Trump adds another item on the white supremacist agenda: getting rid of citizenship by birth aka the Fourteenth Amendment.

President Trump is planning to sign an executive order that would seek to end the right to U.S. citizenship for children of noncitizens born on U.S. soil, he said in a television interview taped on Monday.

A president can’t ditch a constitutional amendment just by signing an order.

The move would be certain to spark a constitutional debate about the meaning of the 14th Amendment. It reads: “All persons born or naturalized in the United States, and subject to the jurisdiction thereof, are citizens of the United States and of the State wherein they reside.”
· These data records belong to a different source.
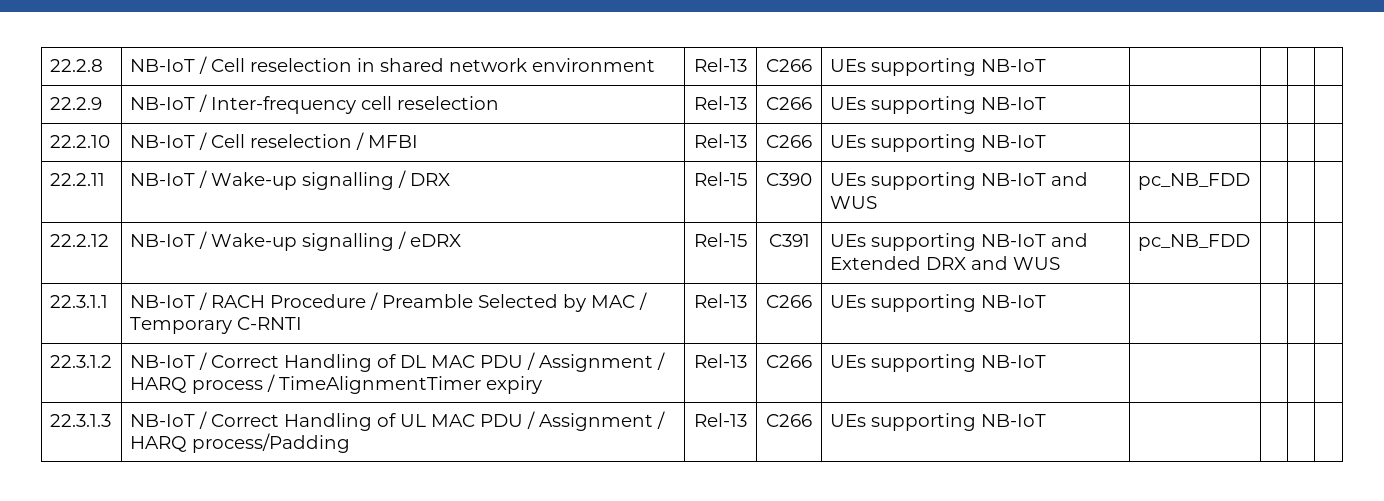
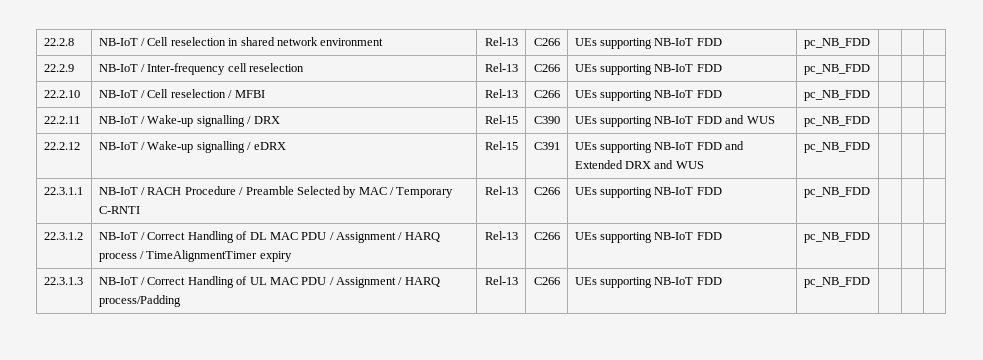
- 22.2.8 | NB-IoT / Cell reselection in shared network environment | Rel-13 | C266 | UEs supporting NB-IoT | | | |
+ 22.2.8 | NB-IoT / Cell reselection in shared network environment | Rel-13 | C266 | UEs supporting NB-IoT FDD | pc_NB_FDD | | |
- 22.2.9 | NB-IoT / Inter-frequency cell reselection | Rel-13 | C266 | UEs supporting NB-IoT | | | |
+ 22.2.9 | NB-IoT / Inter-frequency cell reselection | Rel-13 | C266 | UEs supporting NB-IoT FDD | pc_NB_FDD | | |
- 22.2.10 | NB-IoT / Cell reselection / MFBI | Rel-13 | C266 | UEs supporting NB-IoT | | | |
+ 22.2.10 | NB-IoT / Cell reselection / MFBI | Rel-13 | C266 | UEs supporting NB-IoT FDD | pc_NB_FDD | | |
- 22.2.11 | NB-IoT / Wake-up signalling / DRX | Rel-15 | C390 | UEs supporting NB-IoT and WUS | pc_NB_FDD | | |
+ 22.2.11 | NB-IoT / Wake-up signalling / DRX | Rel-15 | C390 | UEs supporting NB-IoT FDD and WUS | pc_NB_FDD | | |
- 22.2.12 | NB-IoT / Wake-up signalling / eDRX | Rel-15 | C391 | UEs supporting NB-IoT and Extended DRX and WUS | pc_NB_FDD | | |
+ 22.2.12 | NB-IoT / Wake-up signalling / eDRX | Rel-15 | C391 | UEs supporting NB-IoT FDD and Extended DRX and WUS | pc_NB_FDD | | |
- 22.3.1.1 | NB-IoT / RACH Procedure / Preamble Selected by MAC / Temporary C-RNTI | Rel-13 | C266 | UEs supporting NB-IoT | | | |
+ 22.3.1.1 | NB-IoT / RACH Procedure / Preamble Selected by MAC / Temporary C-RNTI | Rel-13 | C266 | UEs supporting NB-IoT FDD | pc_NB_FDD | | |
- 22.3.1.2 | NB-IoT / Correct Handling of DL MAC PDU / Assignment / HARQ process / TimeAlignmentTimer expiry | Rel-13 | C266 | UEs supporting NB-IoT | | | |
+ 22.3.1.2 | NB-IoT / Correct Handling of DL MAC PDU / Assignment / HARQ process / TimeAlignmentTimer expiry | Rel-13 | C266 | UEs supporting NB-IoT FDD | pc_NB_FDD | | |
- 22.3.1.3 | NB-IoT / Correct Handling of UL MAC PDU / Assignment / HARQ process/Padding | Rel-13 | C266 | UEs supporting NB-IoT | | | |
+ 22.3.1.3 | NB-IoT / Correct Handling of UL MAC PDU / Assignment / HARQ process/Padding | Rel-13 | C266 | UEs supporting NB-IoT FDD | pc_NB_FDD | | |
In other words, the people formerly known as slaves and non-citizens are citizens and have the rights of citizens. John Wagner at the The Atlantic gives some background:

To the members of the 39th Congress who framed the Fourteenth Amendment, the cause of the Civil War was clear. It was something called “the Slave Power”—a term which referred to the concessions made by the Philadelphia Framers to the slave states in 1787. Those were (1) the “three-fifths” clause, allowing extra seats in Congress to states with large slave populations; (2) the “electoral college,” which gave slave states undeserved power over the selection of the president; and (3) the principle of equal representation in the Senate, which had come over time to allow the South a veto over the more populous and dynamic North. As a result of this rigged system, the South had since 1790 dominated the White House, Congress, and the Supreme Court. And in the years after the 1857 Dred Scott decision, “the slavocracy” had begun making a legal argument that even “free states” must now be required to permit and protect slavery within their borders. The pro-Southern Supreme Court seemed quite likely to back such a radical new rule. “We shall lie down pleasantly dreaming that the people of Missouri are on the verge of making their state free,” Abraham Lincoln warned in 1858, “and we shall awake to the reality, instead, that the Supreme Court has made Illinois a slave state.”

We have a history. The Fourteenth Amendment is a corrective to some of that history (far from all of it).